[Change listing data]
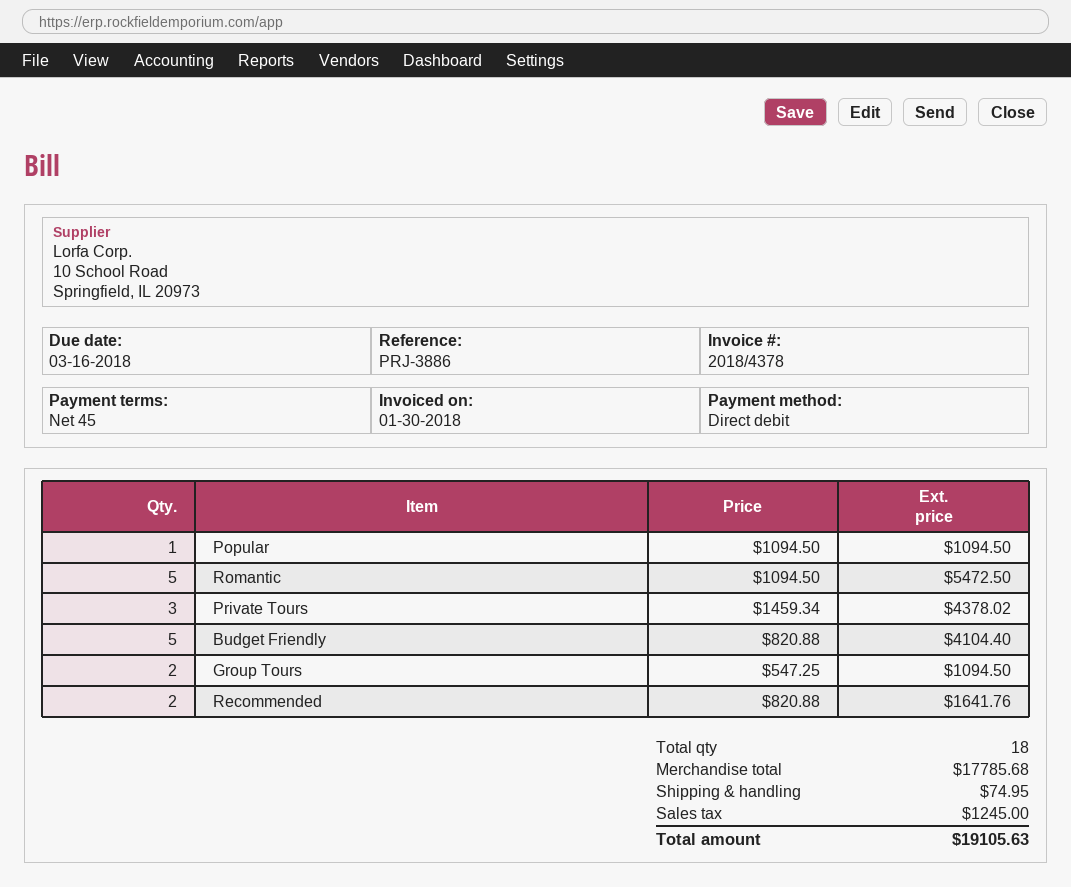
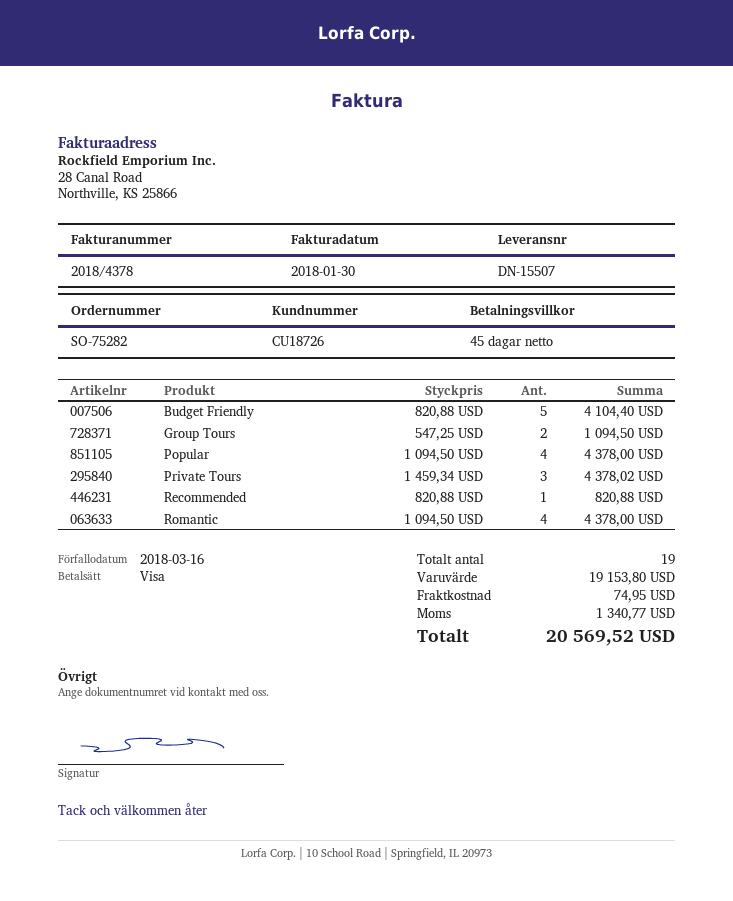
payment method: direct debit -> Visa
Popular: 1 x 1094.50 = 1094.50 -> 4 x 1094.50 = 4378.00
Romantic: 5 x 1094.50 = 5472.50 -> 4 x 1094.50 = 4378.00
Recommended: 2 x 820.88 = 1641.76 -> 1 x 820.88 = 820.88
total quantity: 18 -> 19
subtotal: 17785.68 -> 19153.80
tax: 1245.00 -> 1340.77
total: 19105.63 -> 20569.52

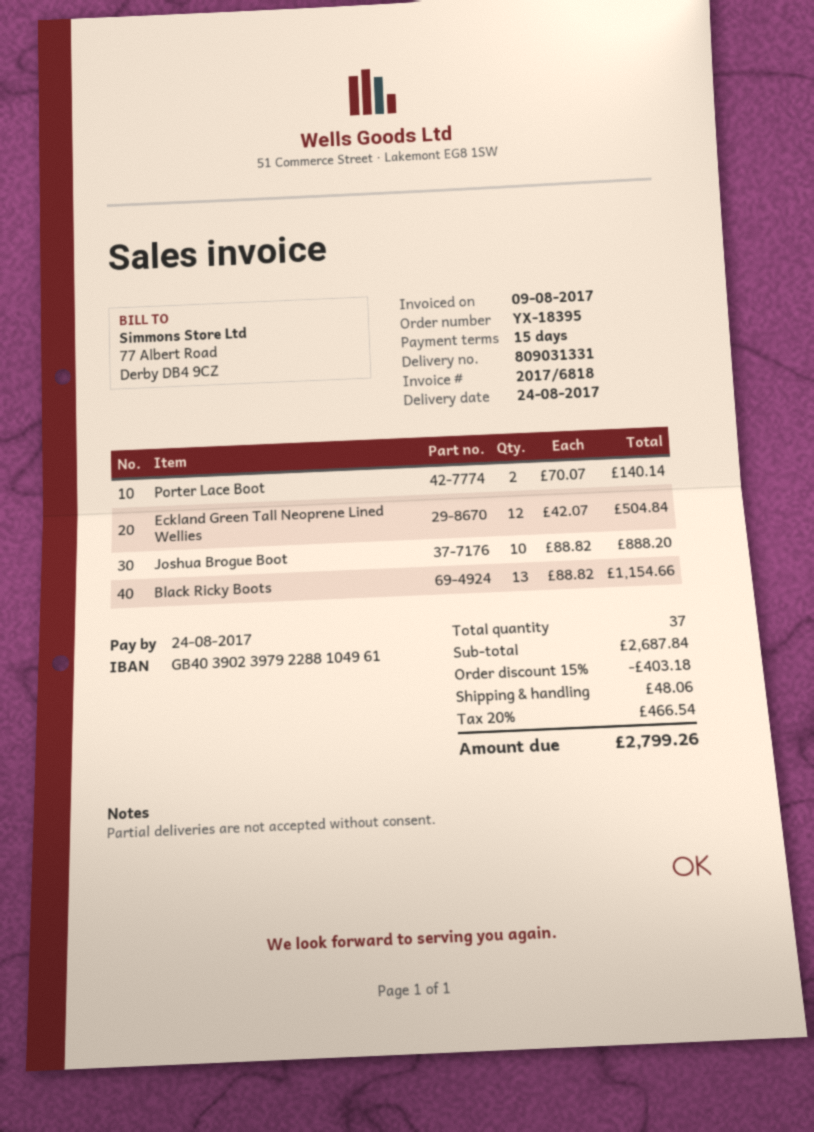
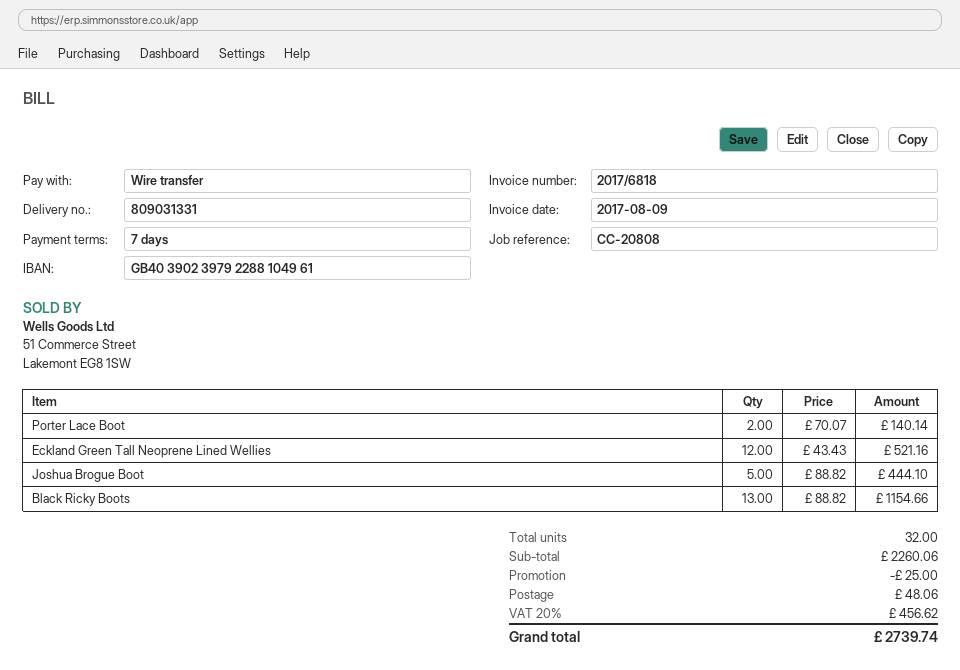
payment terms: 15 days -> 7 days
Eckland Green Tall Neoprene Lined Wellies: 12 x 42.07 = 504.84 -> 12 x 43.43 = 521.16
Joshua Brogue Boot: 10 x 88.82 = 888.20 -> 5 x 88.82 = 444.10
total quantity: 37 -> 32
subtotal: 2687.84 -> 2260.06
discount: 403.18 -> 25.00
tax: 20% = 466.54 -> 20% = 456.62
total: 2799.26 -> 2739.74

[Task goal]
Copy the data above line for line, skipping every picture.

[Solution for this exercise]
payment method: direct debit -> Visa
Popular: 1 x 1094.50 = 1094.50 -> 4 x 1094.50 = 4378.00
Romantic: 5 x 1094.50 = 5472.50 -> 4 x 1094.50 = 4378.00
Recommended: 2 x 820.88 = 1641.76 -> 1 x 820.88 = 820.88
total quantity: 18 -> 19
subtotal: 17785.68 -> 19153.80
tax: 1245.00 -> 1340.77
total: 19105.63 -> 20569.52

payment terms: 15 days -> 7 days
Eckland Green Tall Neoprene Lined Wellies: 12 x 42.07 = 504.84 -> 12 x 43.43 = 521.16
Joshua Brogue Boot: 10 x 88.82 = 888.20 -> 5 x 88.82 = 444.10
total quantity: 37 -> 32
subtotal: 2687.84 -> 2260.06
discount: 403.18 -> 25.00
tax: 20% = 466.54 -> 20% = 456.62
total: 2799.26 -> 2739.74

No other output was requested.